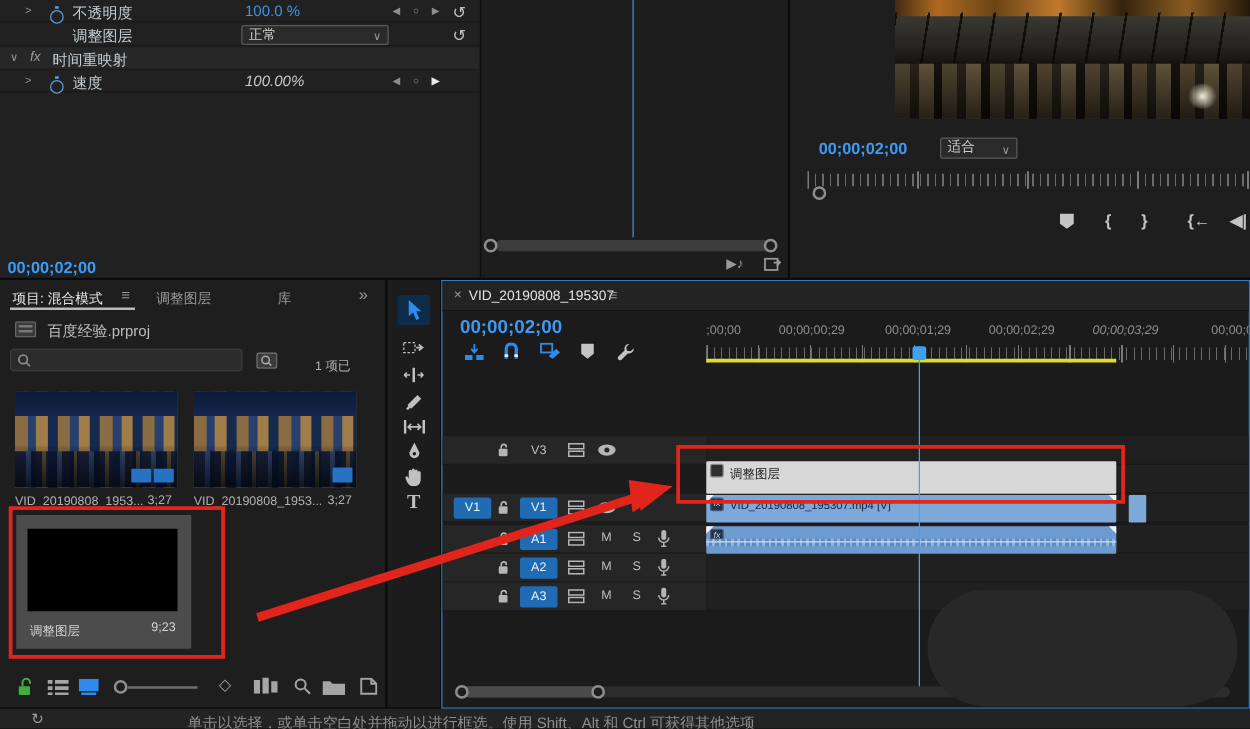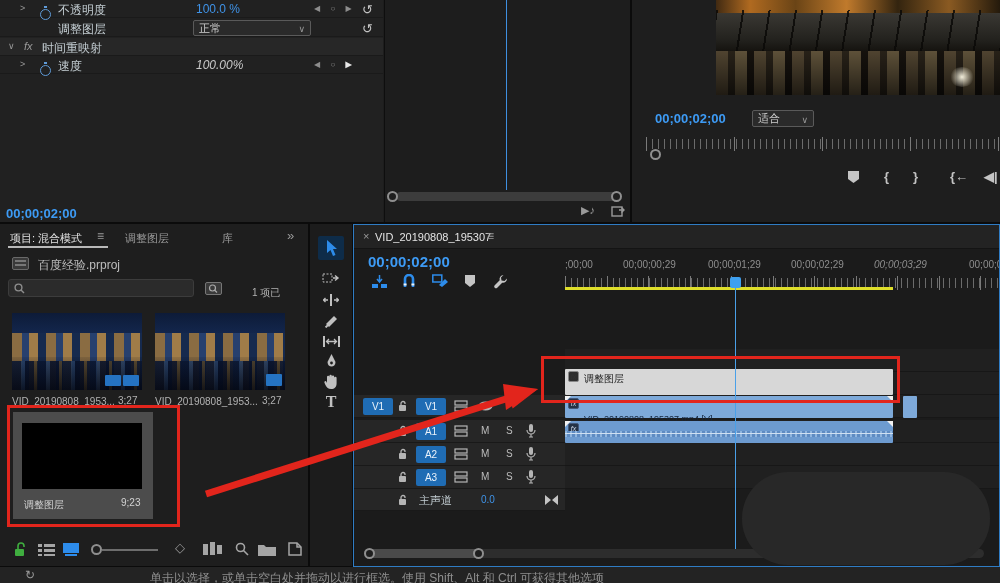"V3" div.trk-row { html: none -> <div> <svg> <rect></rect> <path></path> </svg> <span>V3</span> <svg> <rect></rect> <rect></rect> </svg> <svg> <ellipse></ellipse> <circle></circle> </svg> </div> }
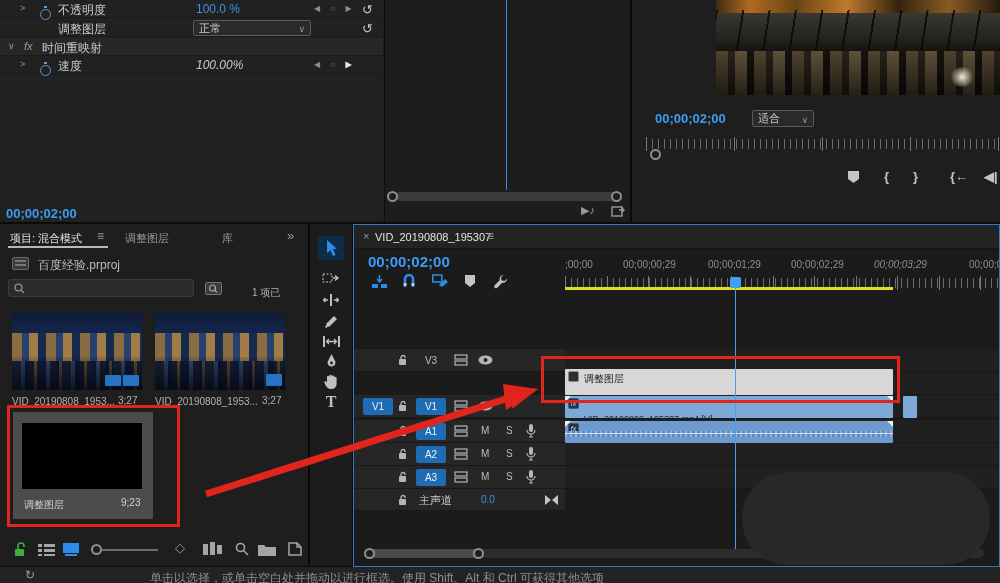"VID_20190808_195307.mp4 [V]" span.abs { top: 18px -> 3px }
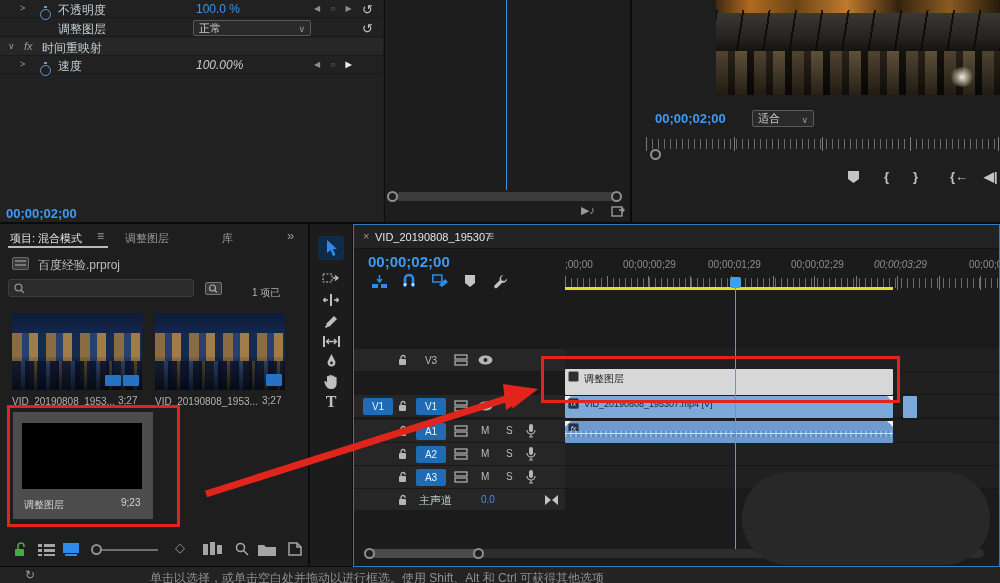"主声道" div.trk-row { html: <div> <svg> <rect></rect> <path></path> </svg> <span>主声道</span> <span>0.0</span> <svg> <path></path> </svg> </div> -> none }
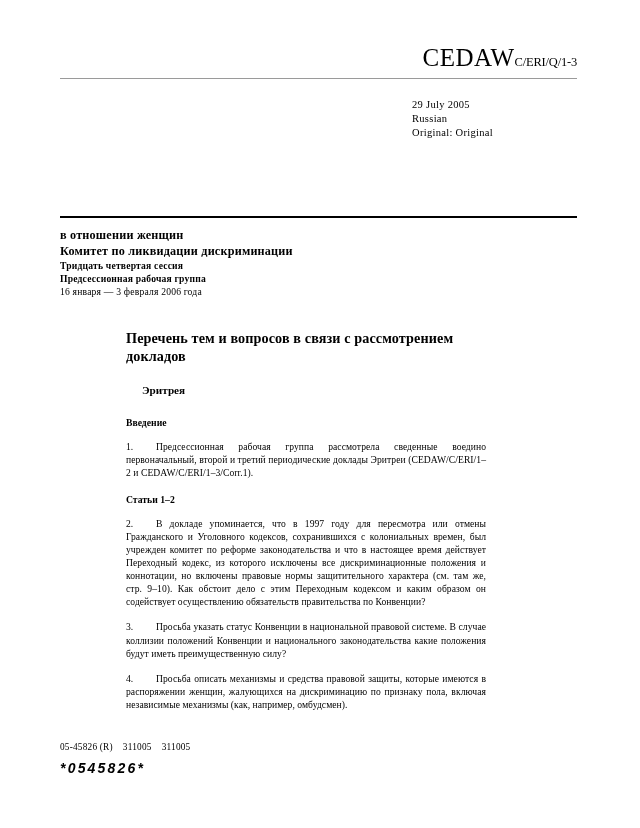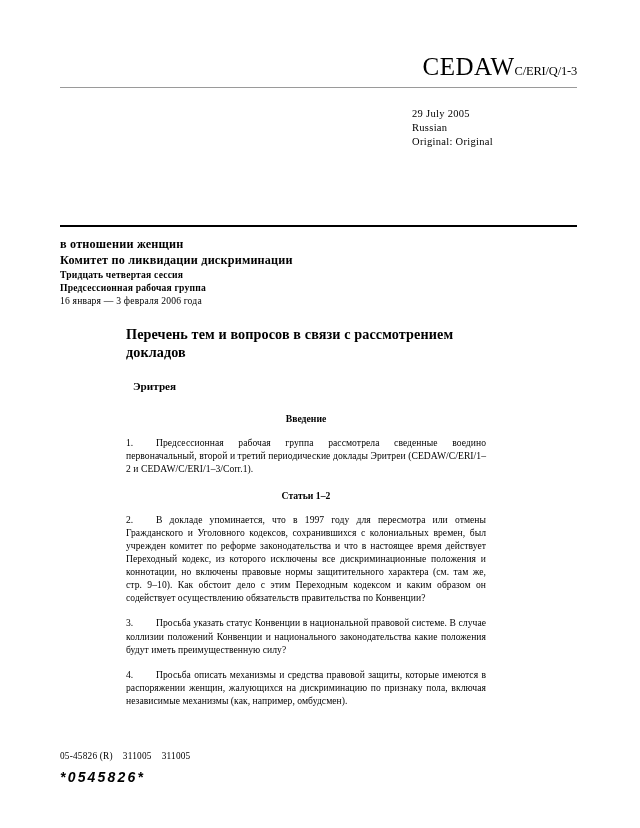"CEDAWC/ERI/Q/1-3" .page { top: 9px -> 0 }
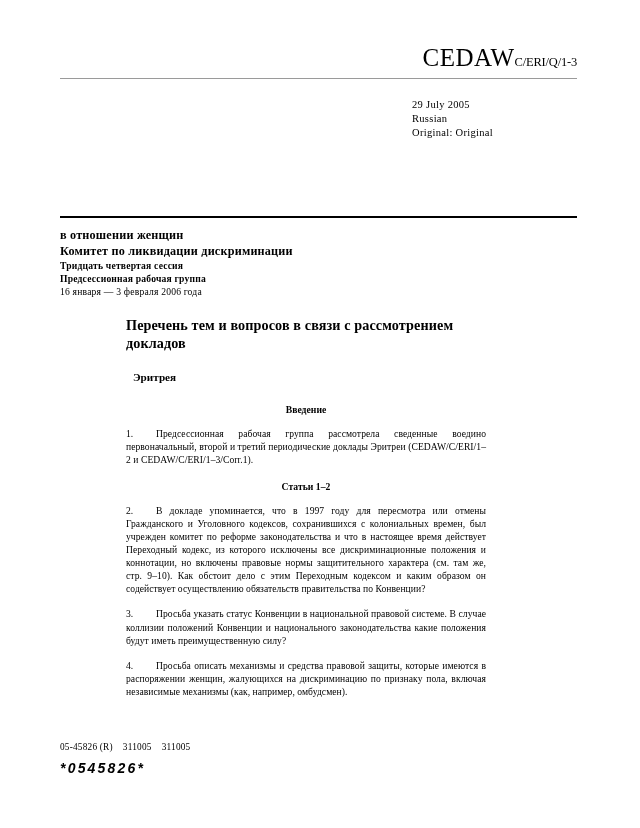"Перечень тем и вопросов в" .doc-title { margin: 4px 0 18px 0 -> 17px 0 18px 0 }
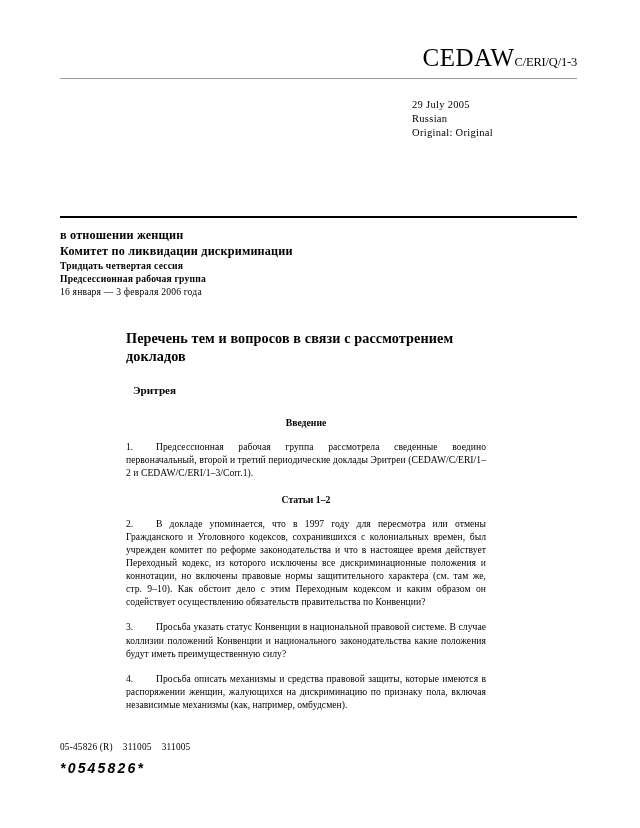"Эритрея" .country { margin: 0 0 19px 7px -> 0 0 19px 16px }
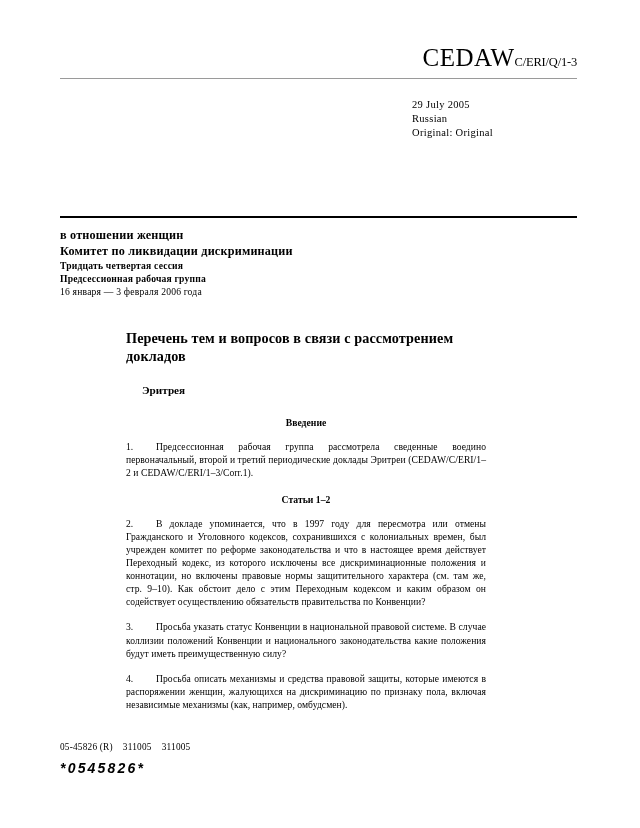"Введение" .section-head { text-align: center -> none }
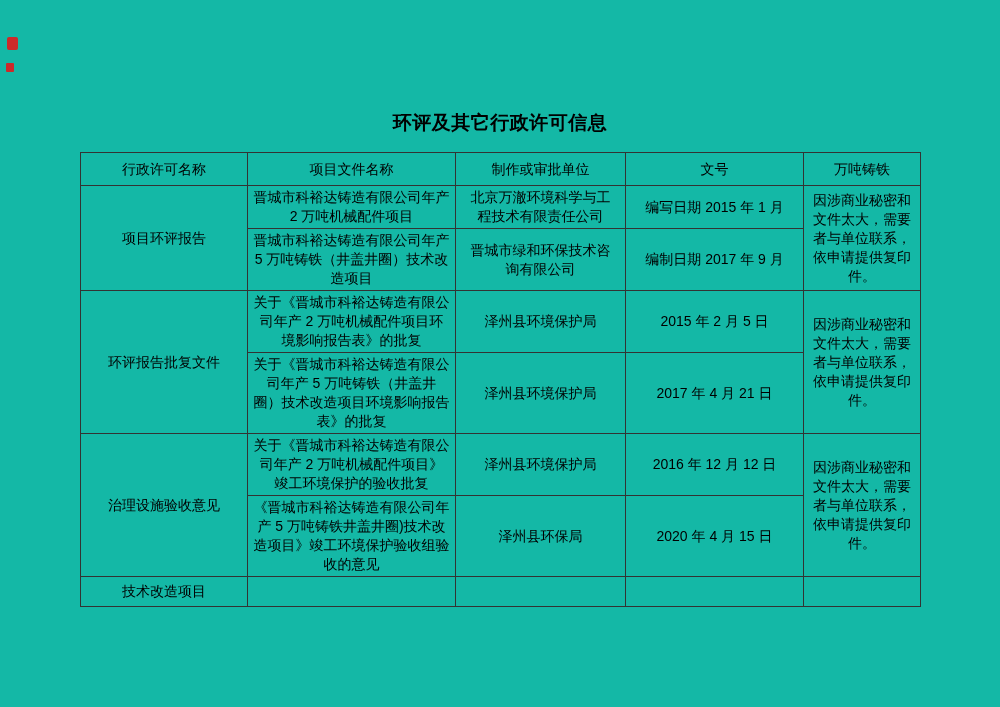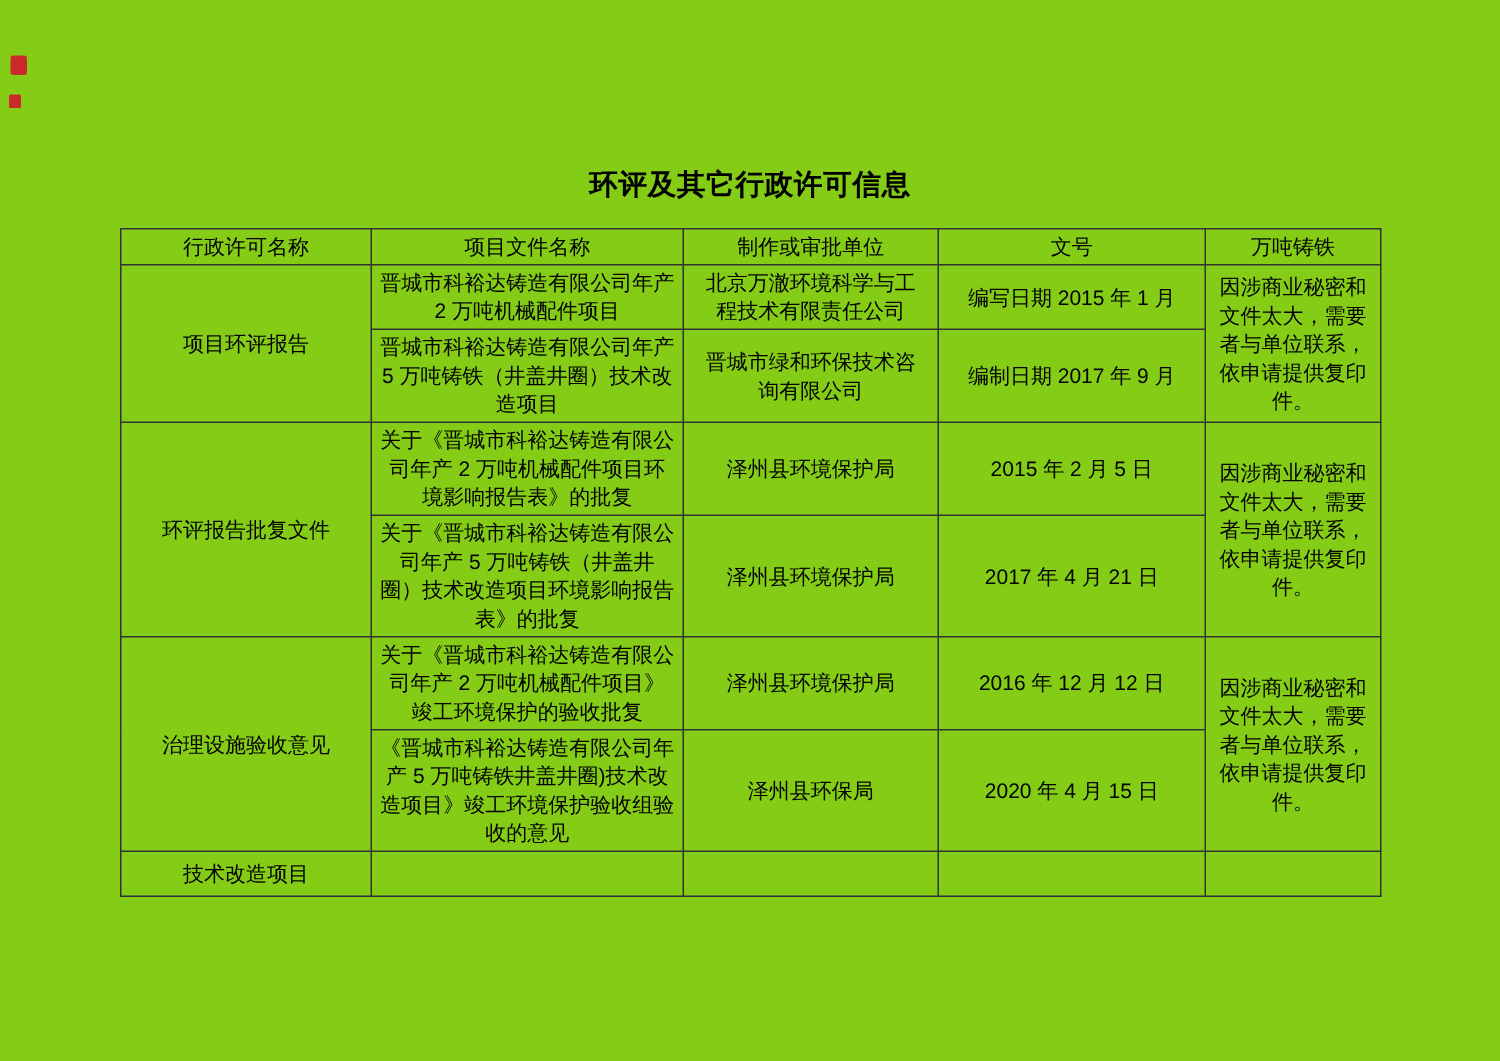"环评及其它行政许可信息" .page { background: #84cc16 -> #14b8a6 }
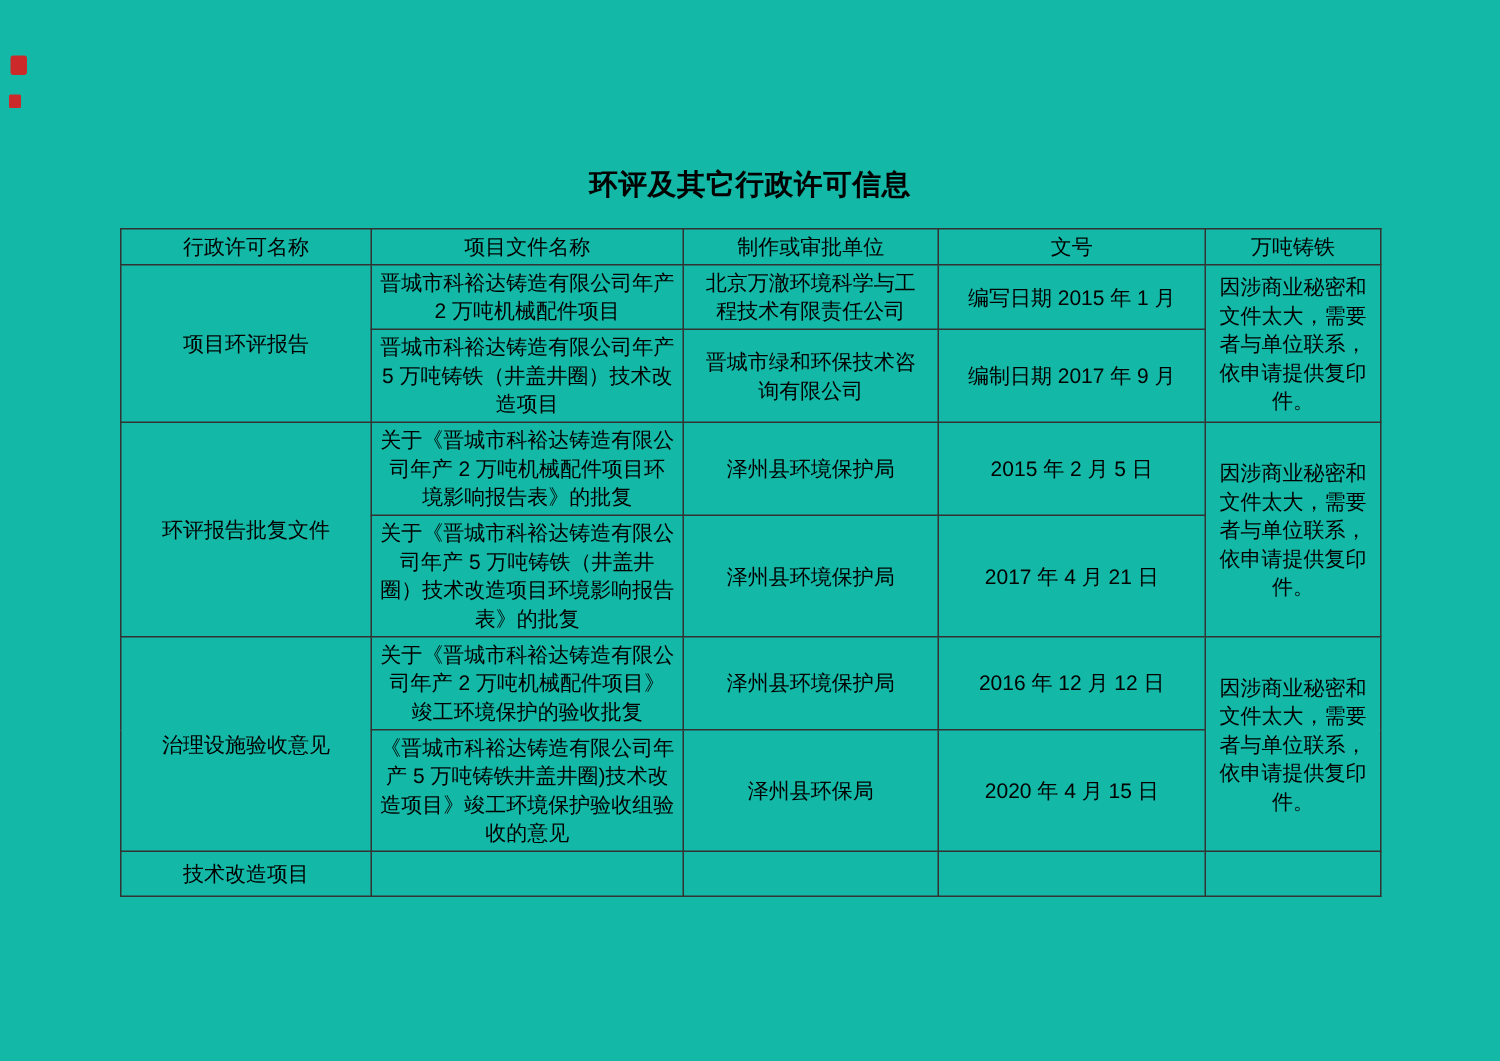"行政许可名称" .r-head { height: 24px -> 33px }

## Work request
Pictures are to be dropped, and the remaining data set down exactly.

## Output of the task
"V3" div.trk-row { html: none -> <div> <svg> <rect></rect> <path></path> </svg> <span>V3</span> <svg> <rect></rect> <rect></rect> </svg> <svg> <ellipse></ellipse> <circle></circle> </svg> </div> }
"VID_20190808_195307.mp4 [V]" span.abs { top: 18px -> 3px }
"主声道" div.trk-row { html: <div> <svg> <rect></rect> <path></path> </svg> <span>主声道</span> <span>0.0</span> <svg> <path></path> </svg> </div> -> none }
"CEDAWC/ERI/Q/1-3" .page { top: 9px -> 0 }
"Перечень тем и вопросов в" .doc-title { margin: 4px 0 18px 0 -> 17px 0 18px 0 }
"Эритрея" .country { margin: 0 0 19px 7px -> 0 0 19px 16px }
"Введение" .section-head { text-align: center -> none }
"环评及其它行政许可信息" .page { background: #84cc16 -> #14b8a6 }
"行政许可名称" .r-head { height: 24px -> 33px }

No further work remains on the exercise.